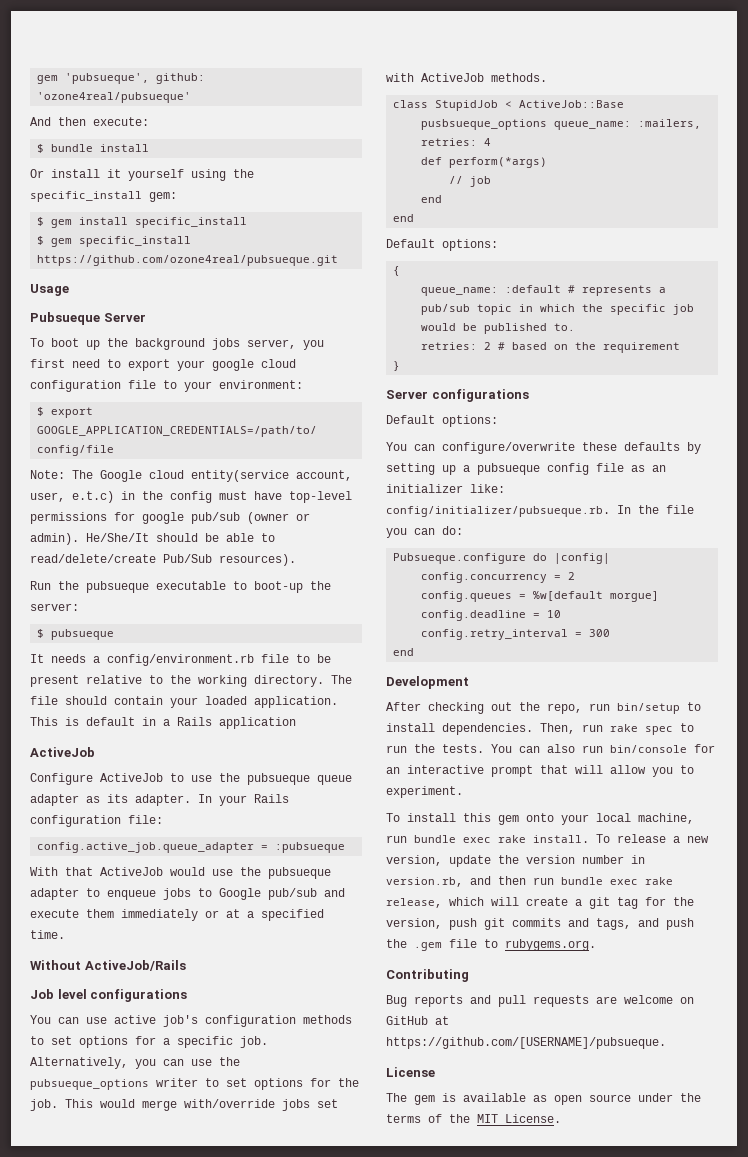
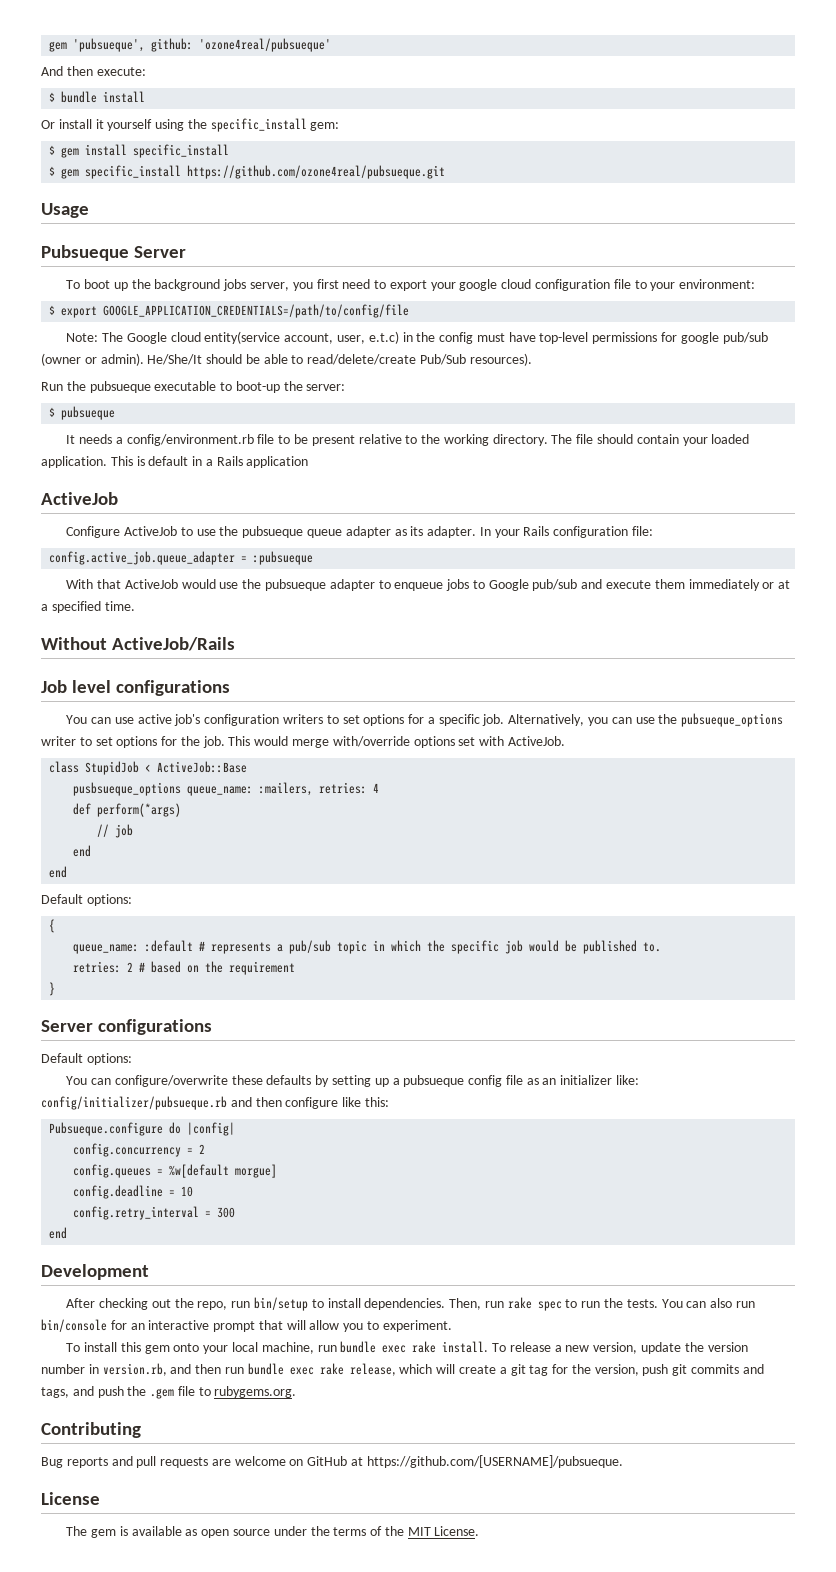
- You can use active job's configuration methods to set options for a specific job.
+ You can use active job's configuration writers to set options for a specific job.
- This would merge with/override jobs set with ActiveJob methods.
+ This would merge with/override options set with ActiveJob.
- You can configure/overwrite these defaults by setting up a pubsueque config file as an initializer like: config/initializer/pubsueque.rb. In the file you can do:
+ You can configure/overwrite these defaults by setting up a pubsueque config file as an initializer like: config/initializer/pubsueque.rb and then configure like this:

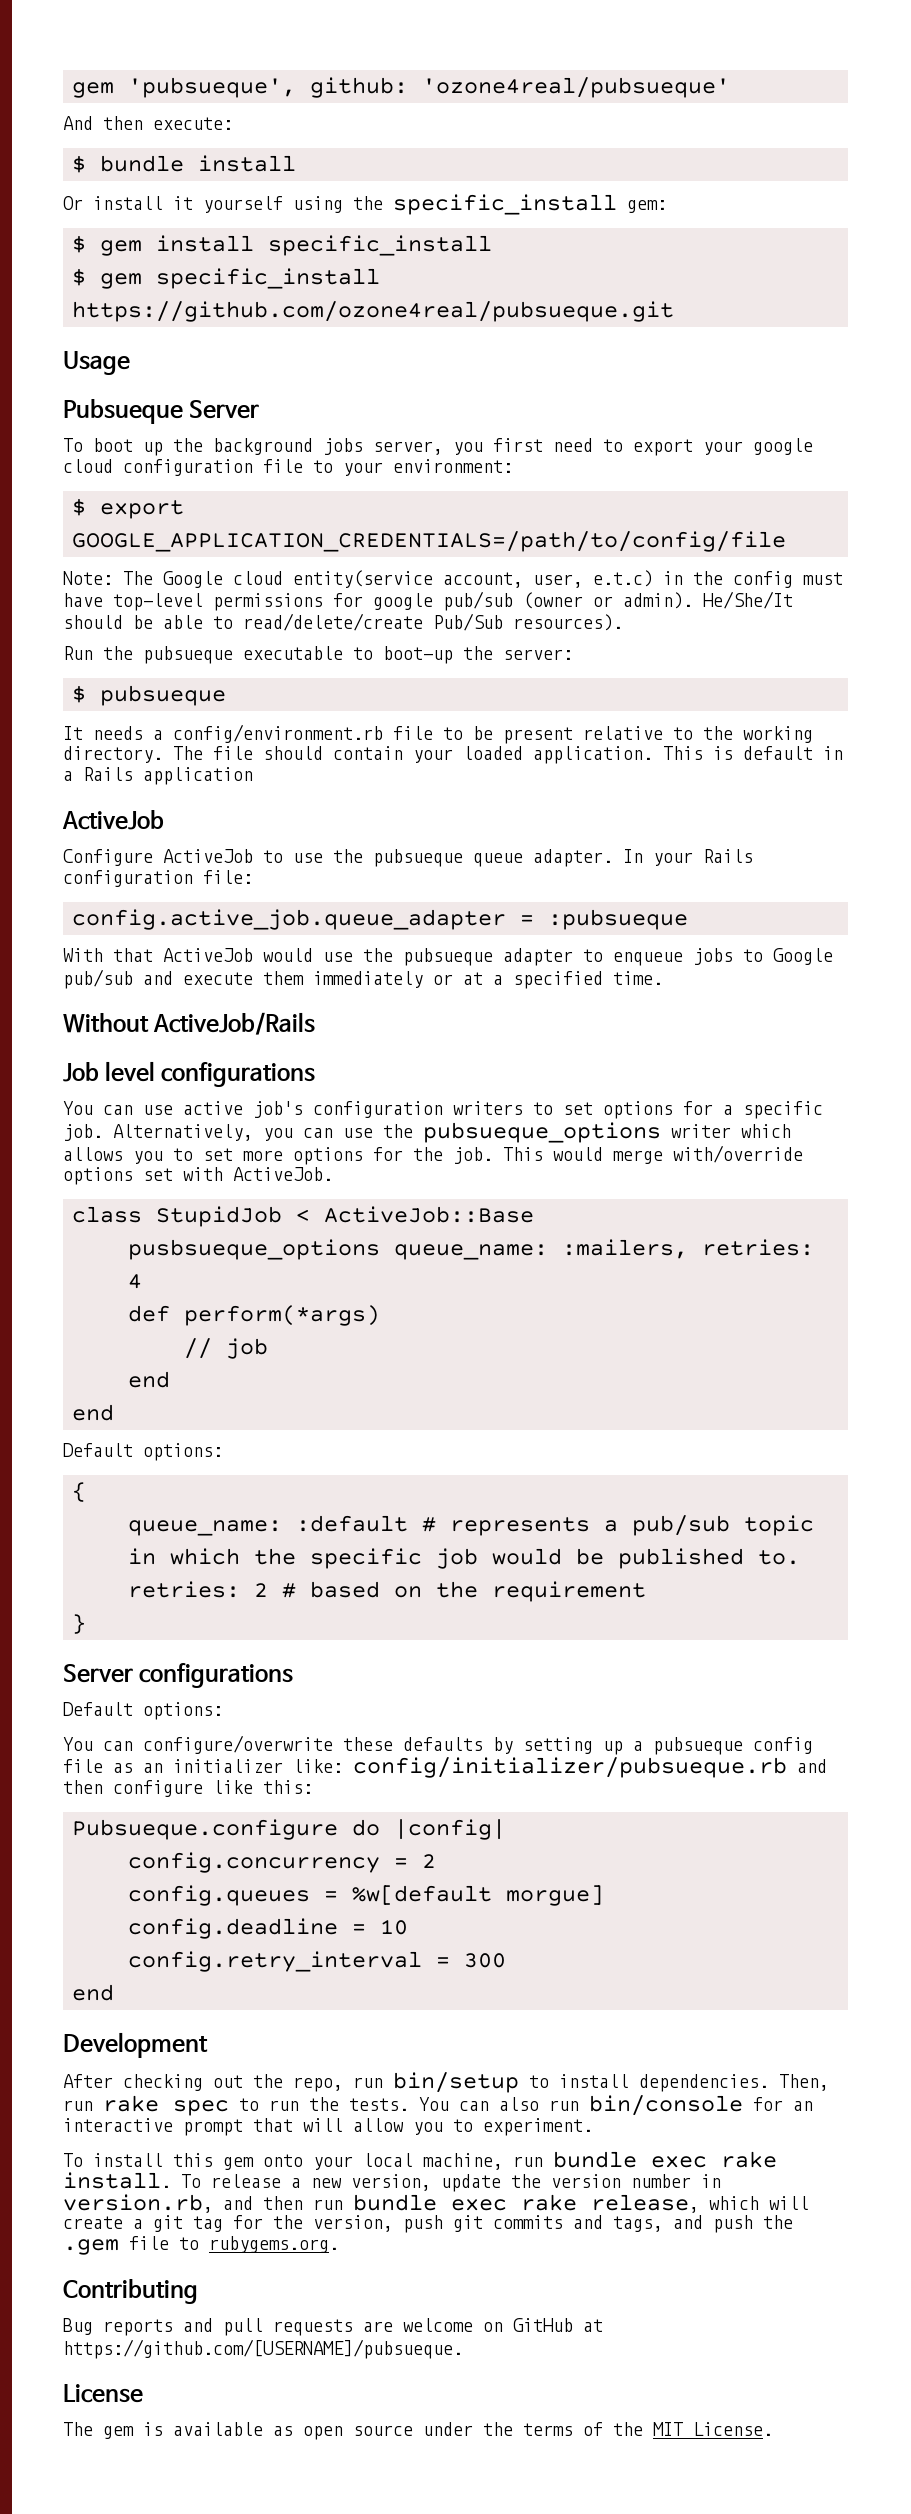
- Configure ActiveJob to use the pubsueque queue adapter as its adapter.
+ Configure ActiveJob to use the pubsueque queue adapter.
- Alternatively, you can use the pubsueque_options writer to set options for the job.
+ Alternatively, you can use the pubsueque_options writer which allows you to set more options for the job.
..............................
Print every record above exactly as written, leaving out the pictures.

## Exercise response
- You can use active job's configuration methods to set options for a specific job.
+ You can use active job's configuration writers to set options for a specific job.
- This would merge with/override jobs set with ActiveJob methods.
+ This would merge with/override options set with ActiveJob.
- You can configure/overwrite these defaults by setting up a pubsueque config file as an initializer like: config/initializer/pubsueque.rb. In the file you can do:
+ You can configure/overwrite these defaults by setting up a pubsueque config file as an initializer like: config/initializer/pubsueque.rb and then configure like this:

- Configure ActiveJob to use the pubsueque queue adapter as its adapter.
+ Configure ActiveJob to use the pubsueque queue adapter.
- Alternatively, you can use the pubsueque_options writer to set options for the job.
+ Alternatively, you can use the pubsueque_options writer which allows you to set more options for the job.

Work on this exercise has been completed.